We nodded or winked when referring to clients past and present who did not provide adequate budget. We shrugged a shoulder when agreeing the mine gets what is pays for and pays for a lot more when it does not pay its consultants to do what they know needs to be done.
Instinctively we concurred that the mine deserves its sorrows when it cuts budgets or defers inevitable capital expenditure and maintenance.
He has that singular gift of focusing on what is relevant. He cut through the underbrush that distracts the inexperienced and unskilled. He calmly focused on the sights, sounds, and senses of that which will fail soon if not remediated. And ignored the spectacular but irrelevant.
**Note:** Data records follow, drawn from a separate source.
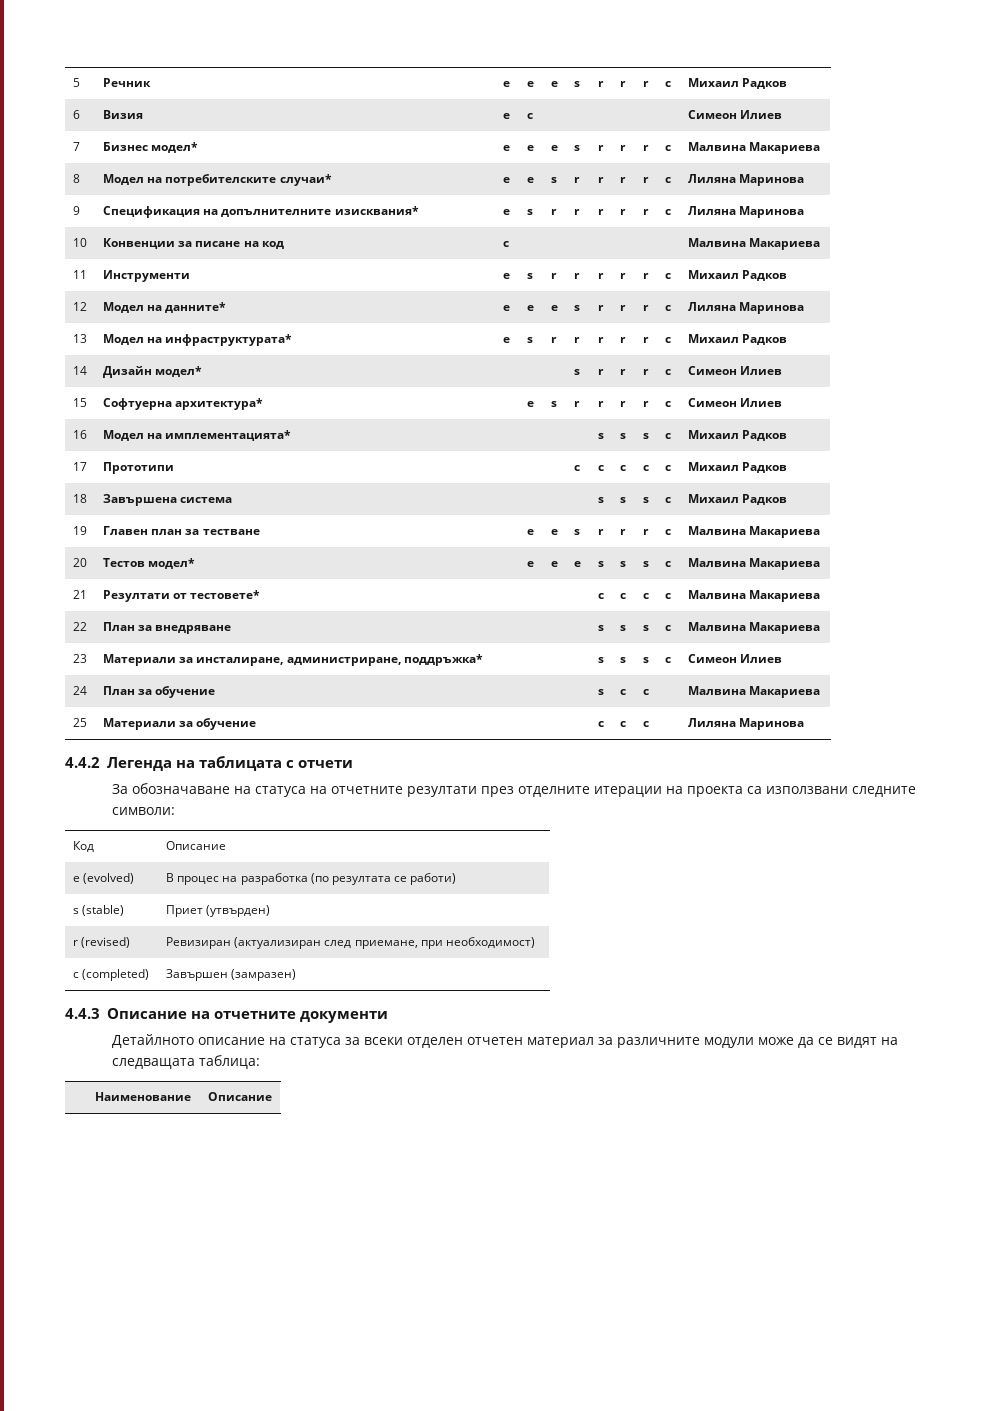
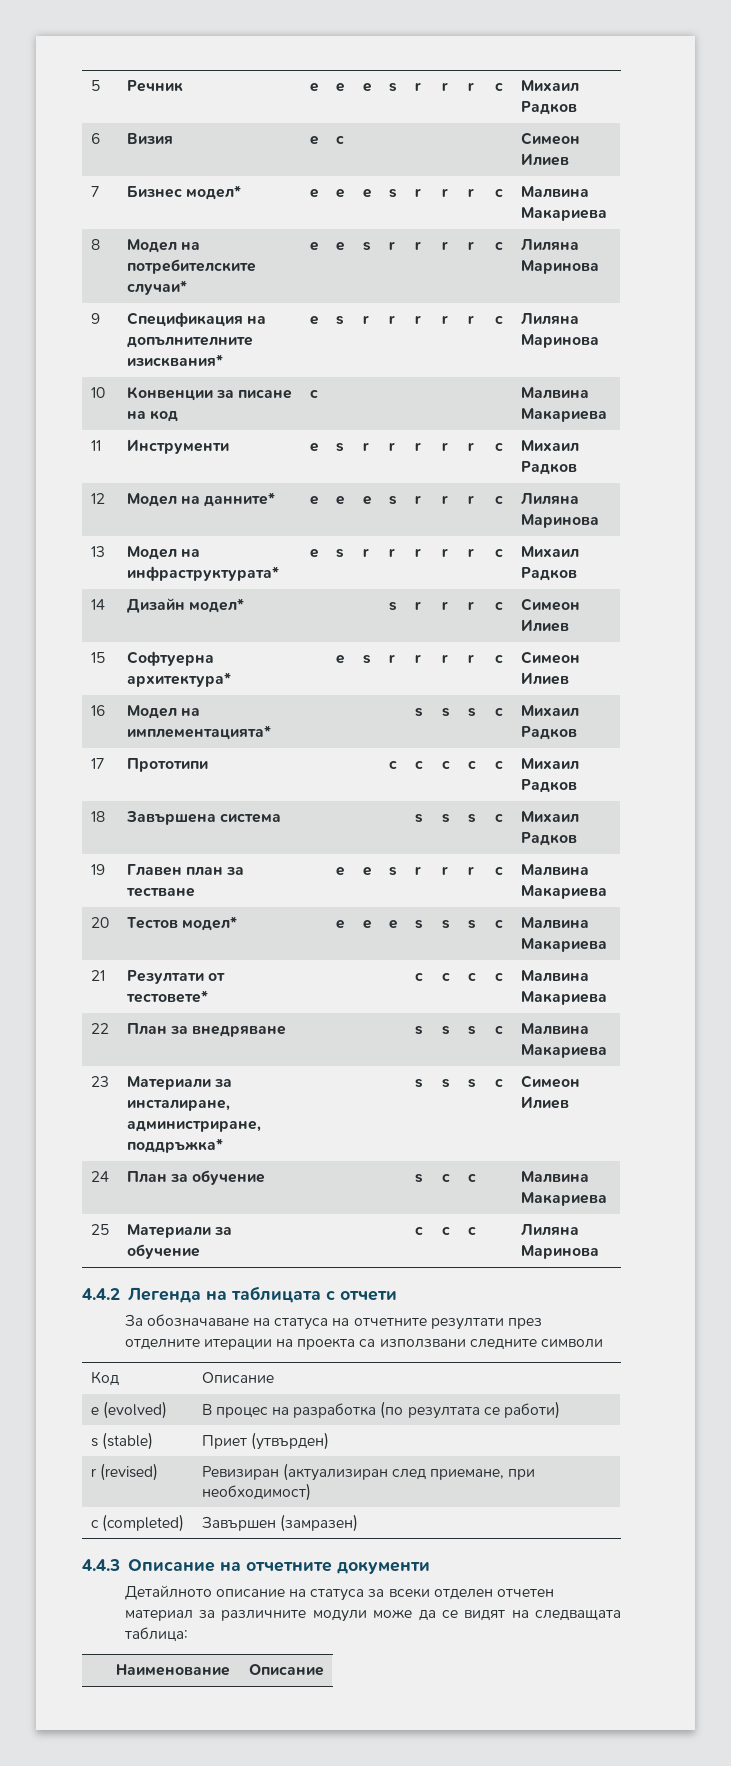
- За обозначаване на статуса на отчетните резултати през отделните итерации на проекта са използвани следните символи:
+ За обозначаване на статуса на отчетните резултати през отделните итерации на проекта са използвани следните символи

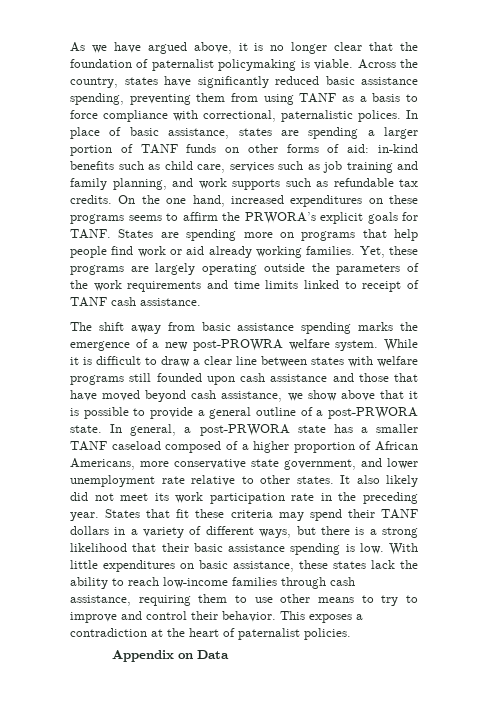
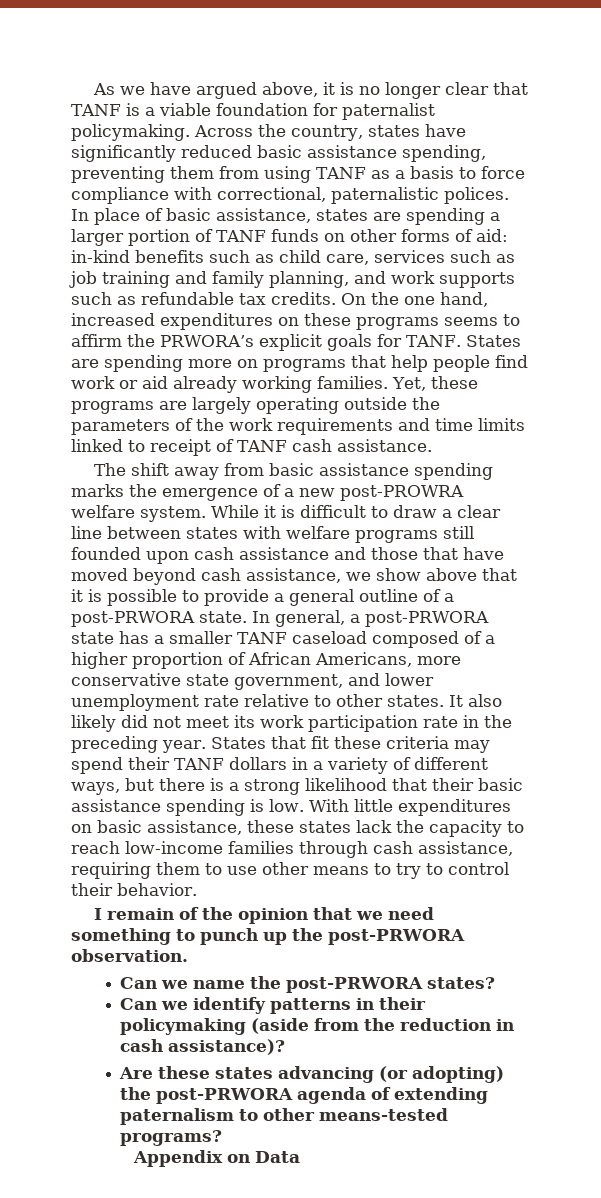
- As we have argued above, it is no longer clear that the foundation of paternalist policymaking is viable.
+ As we have argued above, it is no longer clear that TANF is a viable foundation for paternalist policymaking.
- With little expenditures on basic assistance, these states lack the ability to reach low-income families through cash assistance, requiring them to use other means to try to improve and control their behavior. This exposes a contradiction at the heart of paternalist policies.
+ With little expenditures on basic assistance, these states lack the capacity to reach low-income families through cash assistance, requiring them to use other means to try to control their behavior.
+ I remain of the opinion that we need something to punch up the post-PRWORA observation.
+ Can we name the post-PRWORA states?
+ Can we identify patterns in their policymaking (aside from the reduction in cash assistance)?
+ Are these states advancing (or adopting) the post-PRWORA agenda of extending paternalism to other means-tested programs?

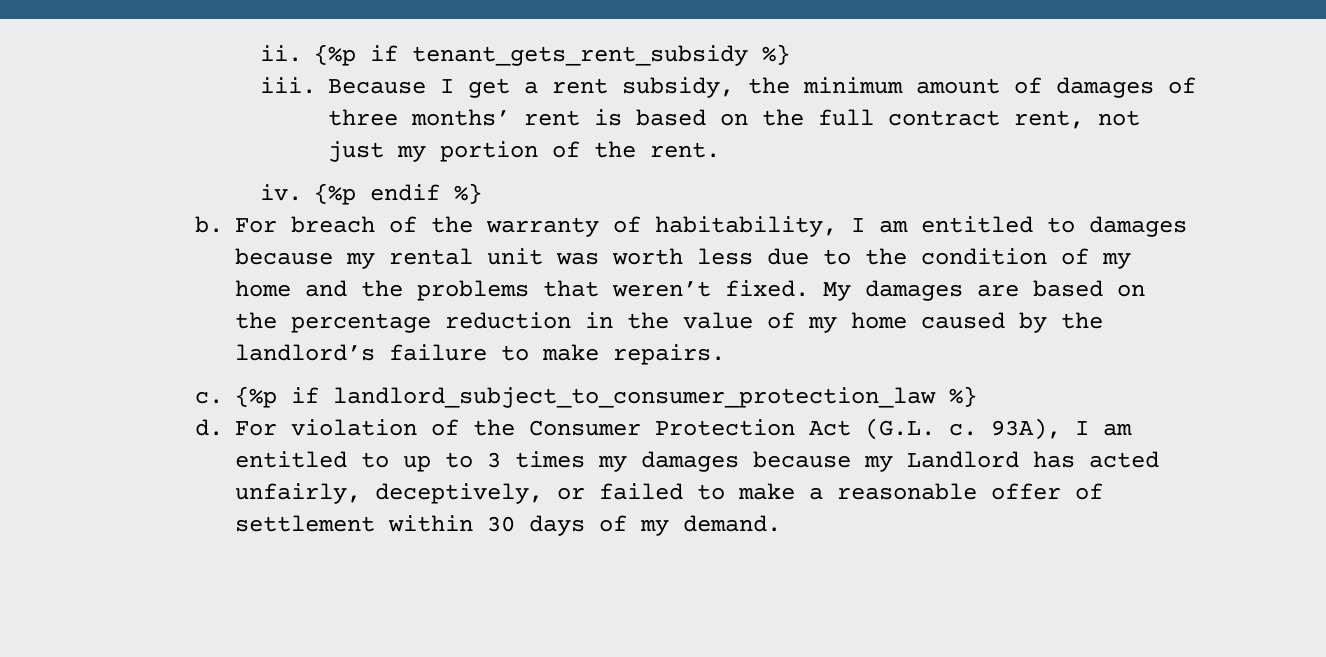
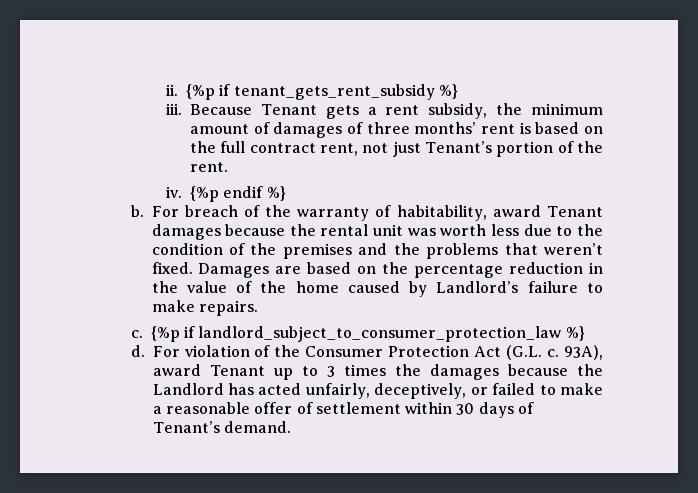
- Because I get a rent subsidy, the minimum amount of damages of three months’ rent is based on the full contract rent, not just my portion of the rent.
+ Because Tenant gets a rent subsidy, the minimum amount of damages of three months’ rent is based on the full contract rent, not just Tenant’s portion of the rent.
- For breach of the warranty of habitability, I am entitled to damages because my rental unit was worth less due to the condition of my home and the problems that weren’t fixed.
+ For breach of the warranty of habitability, award Tenant damages because the rental unit was worth less due to the condition of the premises and the problems that weren’t fixed.
- My damages are based on the percentage reduction in the value of my home caused by the landlord’s failure to make repairs.
+ Damages are based on the percentage reduction in the value of the home caused by Landlord’s failure to make repairs.
- 93A), I am entitled to up to 3 times my damages because my Landlord has acted unfairly, deceptively, or failed to make a reasonable offer of settlement within 30 days of my demand.
+ 93A), award Tenant up to 3 times the damages because the Landlord has acted unfairly, deceptively, or failed to make a reasonable offer of settlement within 30 days of Tenant’s demand.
Yet he has been a good consultant to the miners. He has used judgment when the youth would have demanded finite element analyses. He has made quick decisions based on knowledge and experience when the youth would have waded through tests, trials, and tribulations. He has produced in the face of small budgets and demanding miners.
And now as he gets old, he gets patient. There is no hurry. So what if the report is late or never produced. “Just hear me and do it.”
And that is the ultimate sign of a great engineer: they know they are right and know they do not and cannot write enough to prove they are right.
More than twenty-five years ago, I spent six months in Oak Ridge, Tennessee opening the Jacobs Engineering office. Then we won a job that required me to move to Pasadena, California. This week I am back in the state and see much change. Highway 40 from Oak Ridge to Knoxville was a quiet road. Now it is continuous commercial development and an eight-lane freeway. The weather is still perfect and the people still have that wonderful can-do attitude.
Those miners I have been with this week are so American. Their attitude is always: that is a great idea–we can do it; but here is a better idea–what do you think?
So we leapfrog from issue, to question, to idea, to analysis, to solutions. And the outcome is a positive advance based on mutual agreement.
Did you know that Tennessee is a mining place? One of the largest producers of zinc concentrate? Some of the mines are one-hundred and more years old. Of course there is still some coal mining, but I know little of that. As the picture above shows, natural gas is a thing I thought not off way back then.
The food is great: meat and sauces, fries, and sweet tea. Then there are those many variations of Jack Daniel’s that I cannot get elsewhere. Right now I type to the tune of Winter Jack: “A seasonal blend of apple cider liqueur & Jack Daniel’s Tennessee whiskey.” Magnificent. No wonder mining is so smooth.
I am told the regulators are great people to work with.
So the mines advance with the usual issues to be dealt with: too much vegetation in waterways & spillways; seepage through rock embankments; tailings pools too close to dikes; the threat of hurricane-induced probable maximum precipitation; and the New Madrid earthquake that makes this a region where seismic stability analyses are no deal and a big deal.